- [THE INPUT]
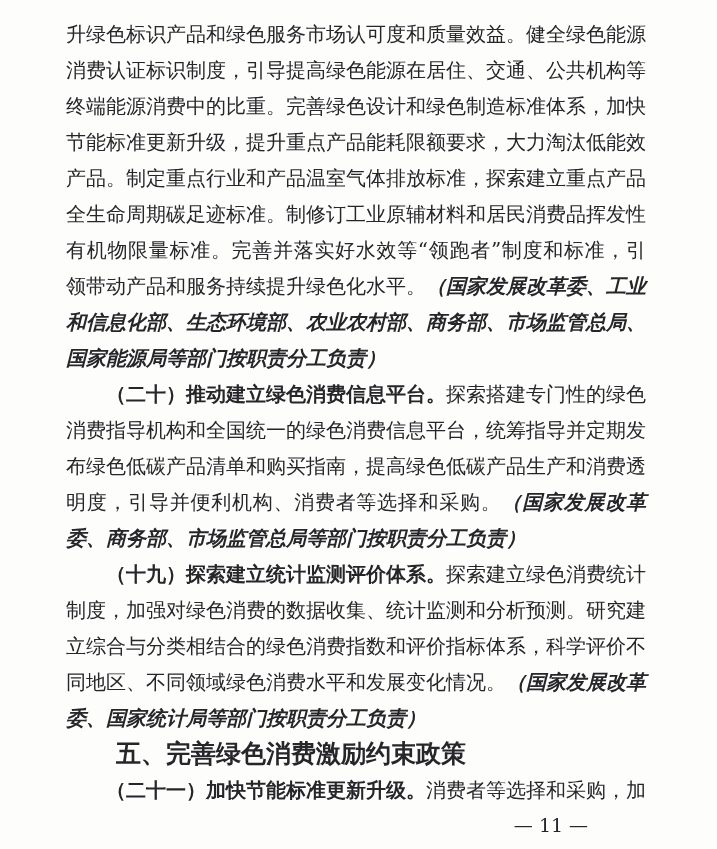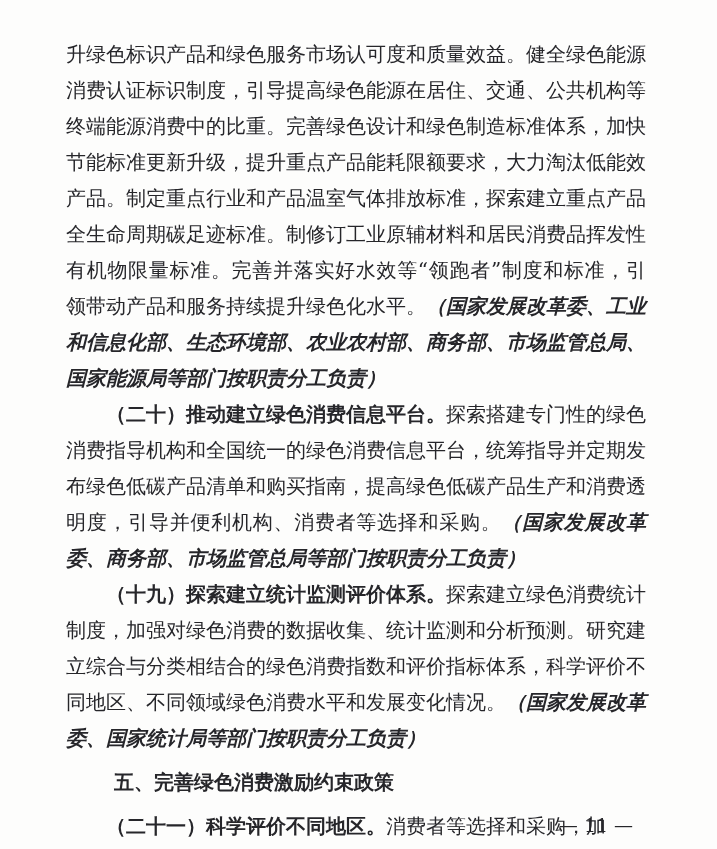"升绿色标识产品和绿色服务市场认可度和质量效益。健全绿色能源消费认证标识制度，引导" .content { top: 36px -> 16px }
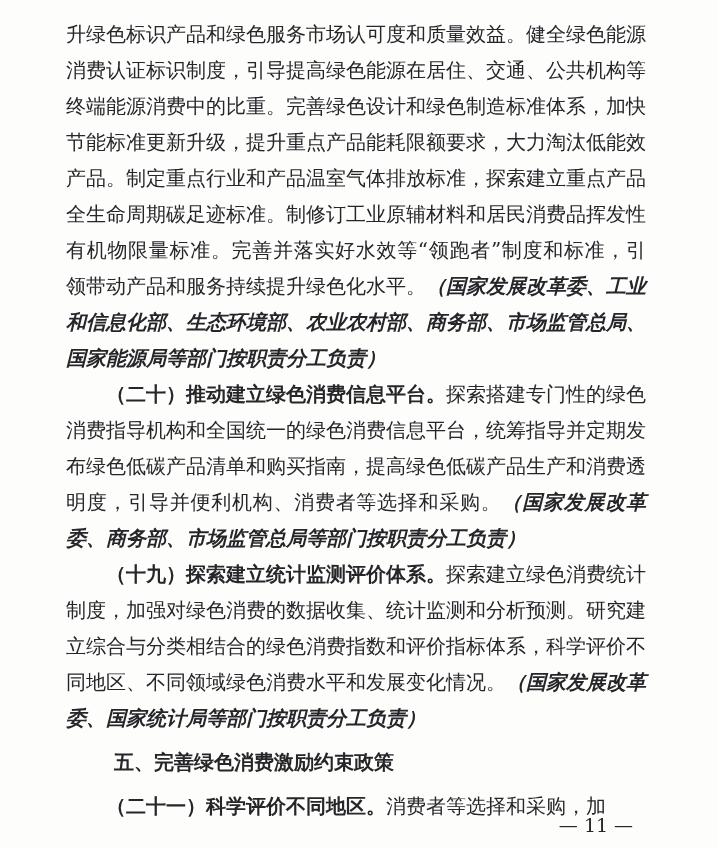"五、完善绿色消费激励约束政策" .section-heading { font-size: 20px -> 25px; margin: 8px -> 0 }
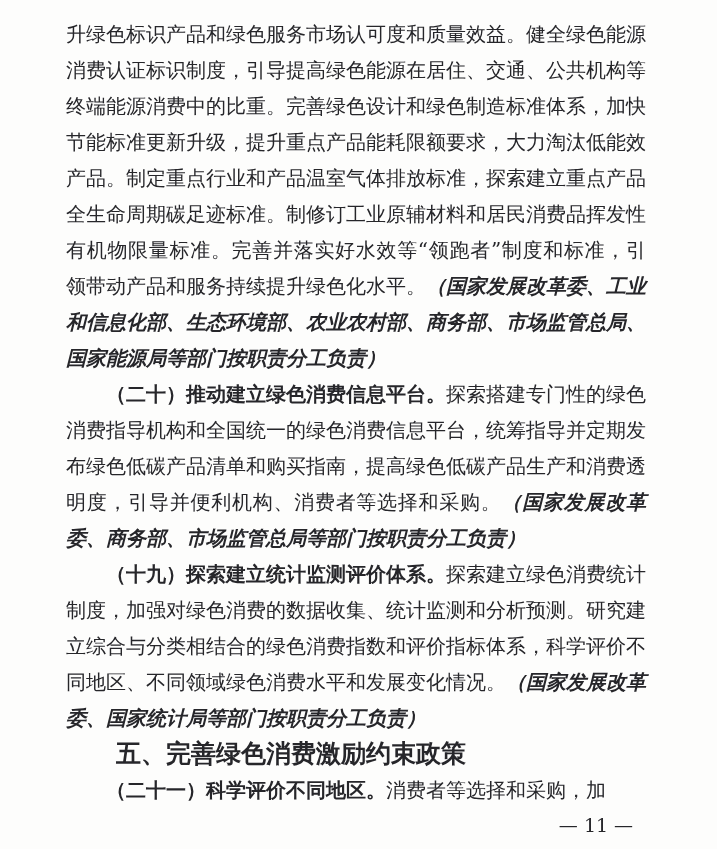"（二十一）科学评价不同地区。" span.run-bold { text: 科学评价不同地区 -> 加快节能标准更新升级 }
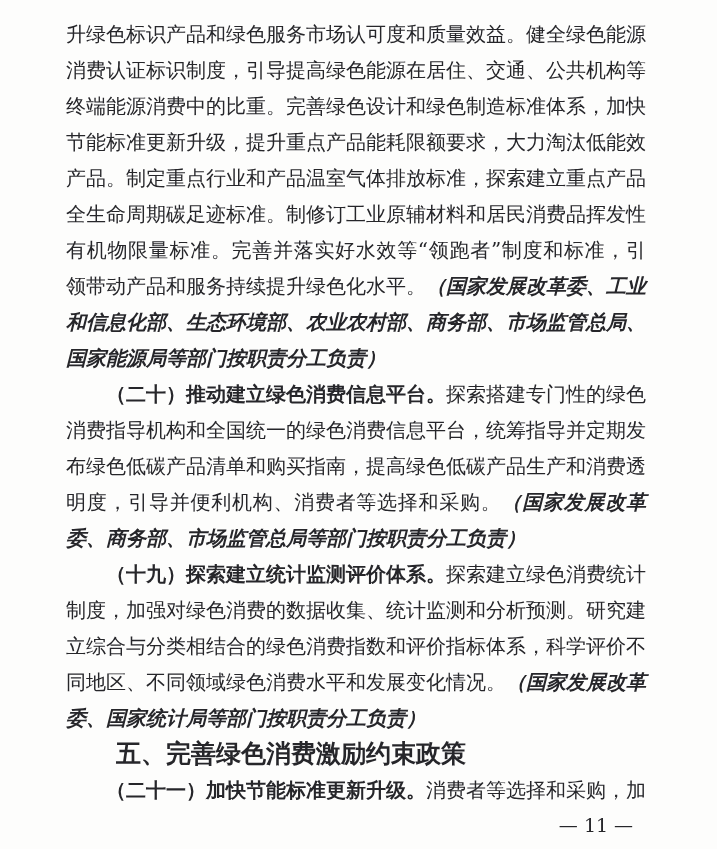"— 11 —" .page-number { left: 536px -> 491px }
==
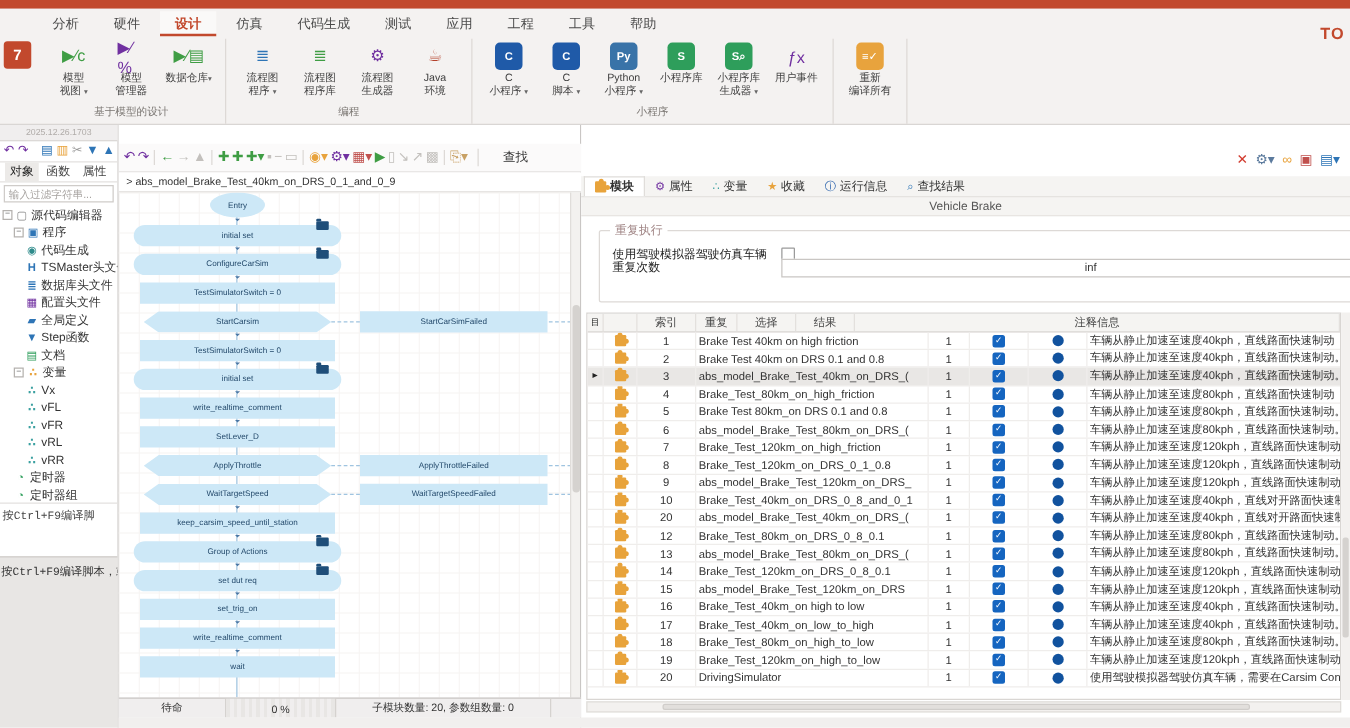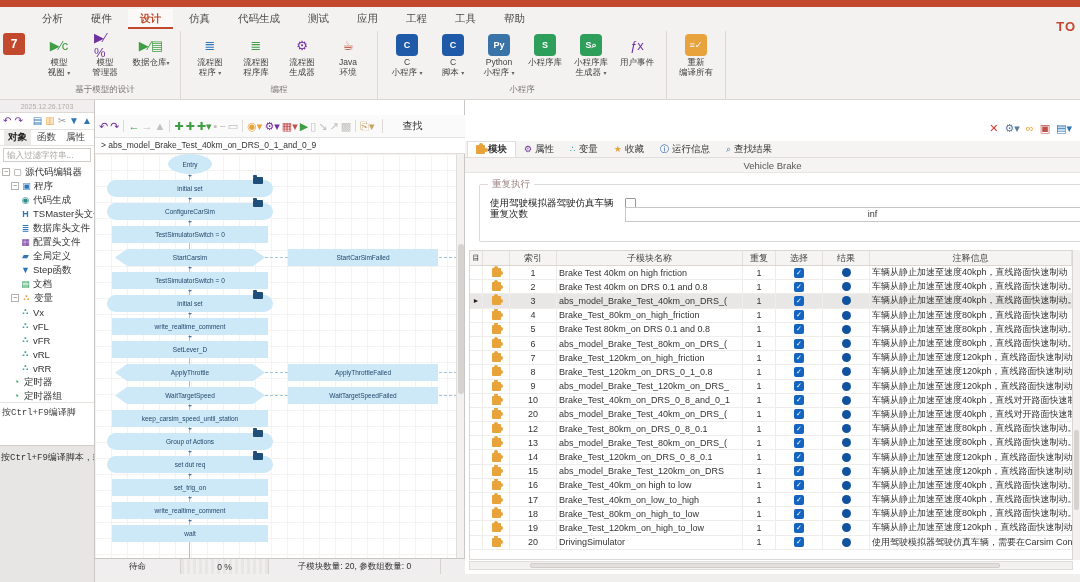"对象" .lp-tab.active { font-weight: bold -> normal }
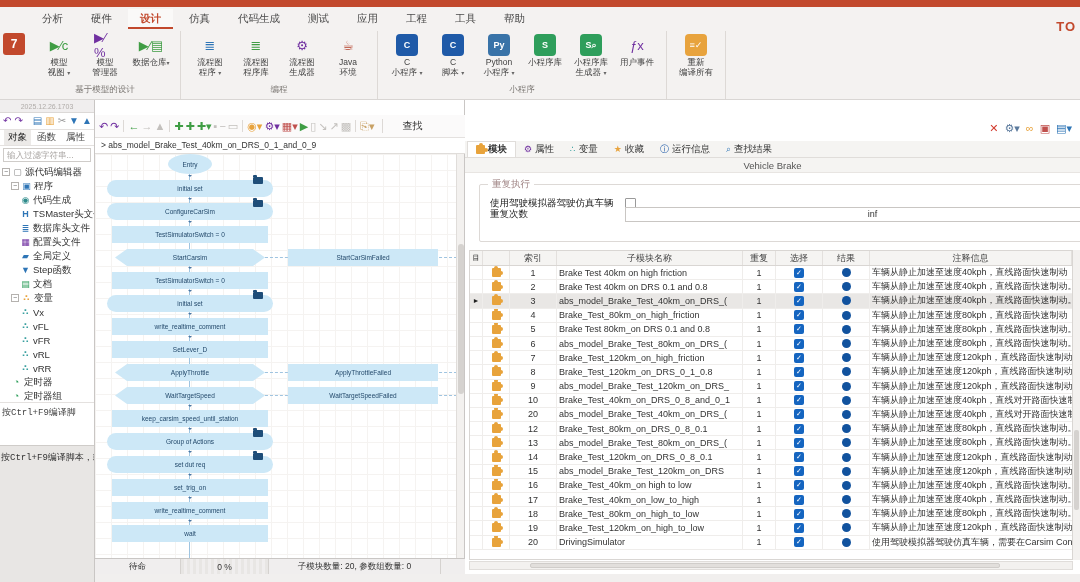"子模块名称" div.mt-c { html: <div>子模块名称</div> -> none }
==
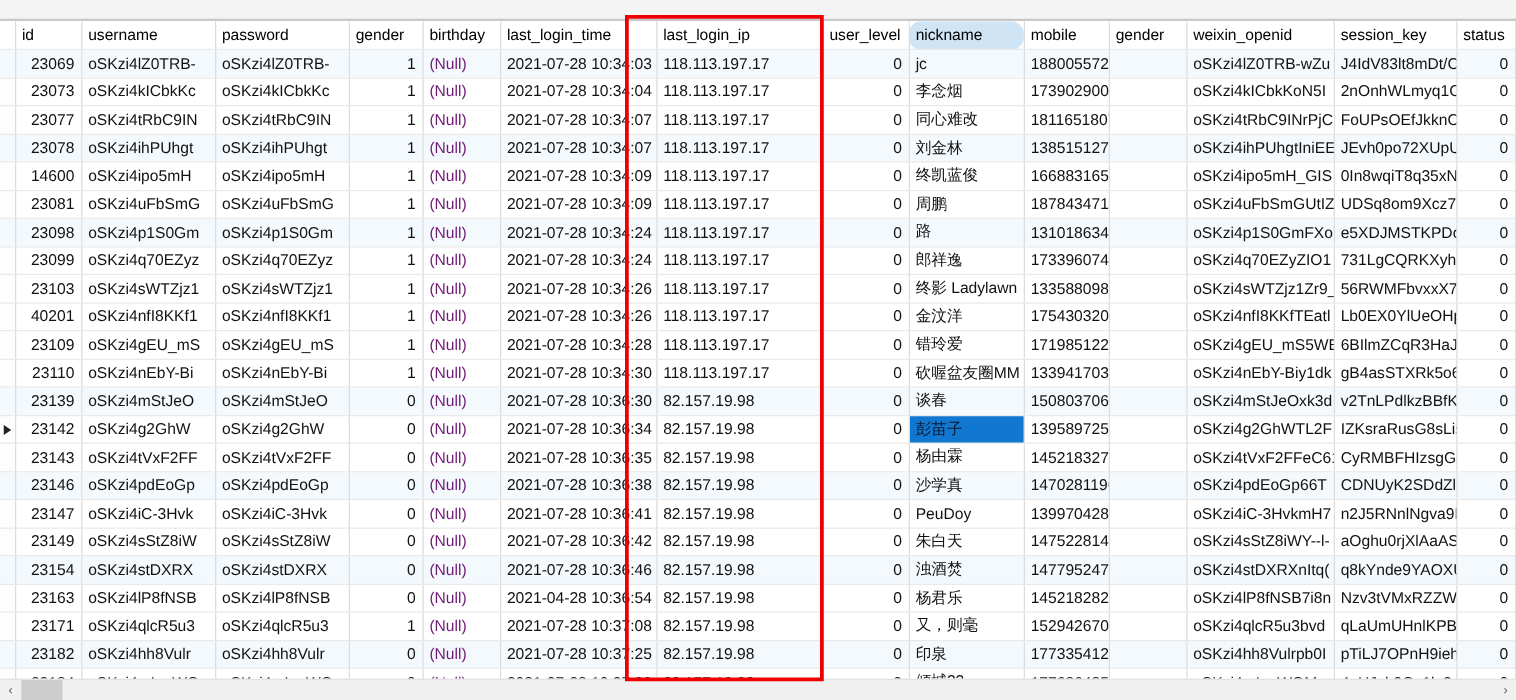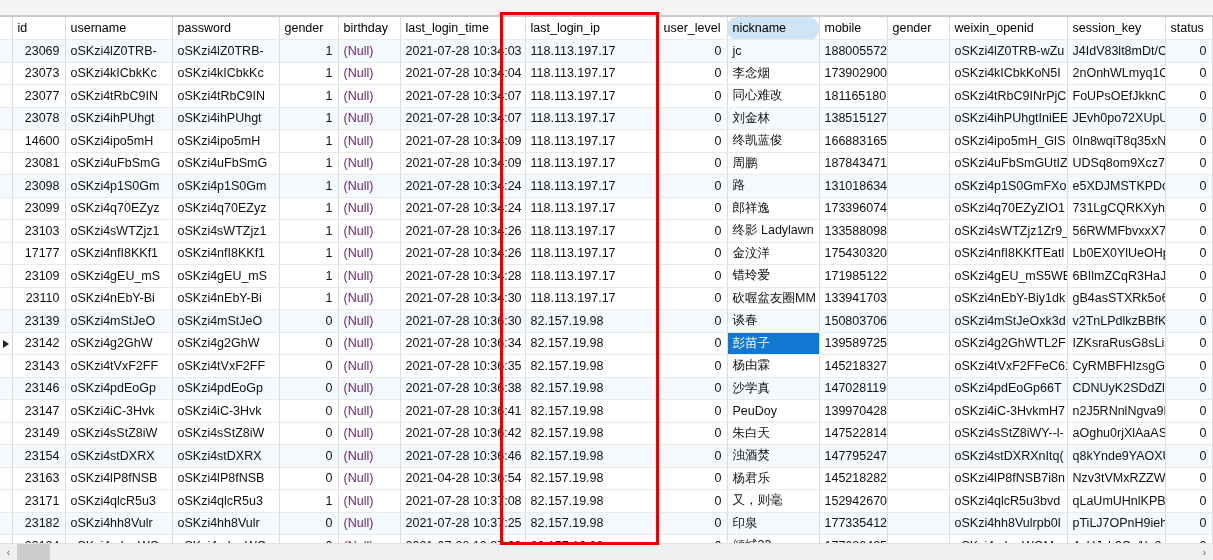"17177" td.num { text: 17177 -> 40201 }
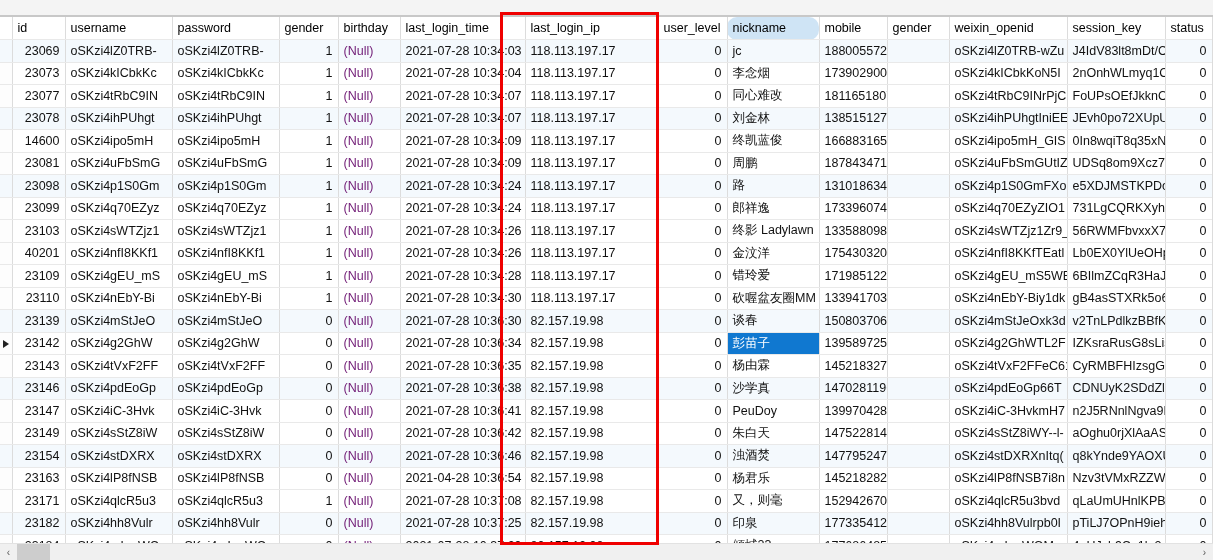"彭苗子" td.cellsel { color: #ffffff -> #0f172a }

- [PROBLEM STATEMENT]
The material above holds pictures; leave them out and set down exactly the lines from the line with "top: 36px ->" to the line with "left: 536px ->", both included.

- [TASK OUTPUT]
"升绿色标识产品和绿色服务市场认可度和质量效益。健全绿色能源消费认证标识制度，引导" .content { top: 36px -> 16px }
"五、完善绿色消费激励约束政策" .section-heading { font-size: 20px -> 25px; margin: 8px -> 0 }
"（二十一）科学评价不同地区。" span.run-bold { text: 科学评价不同地区 -> 加快节能标准更新升级 }
"— 11 —" .page-number { left: 536px -> 491px }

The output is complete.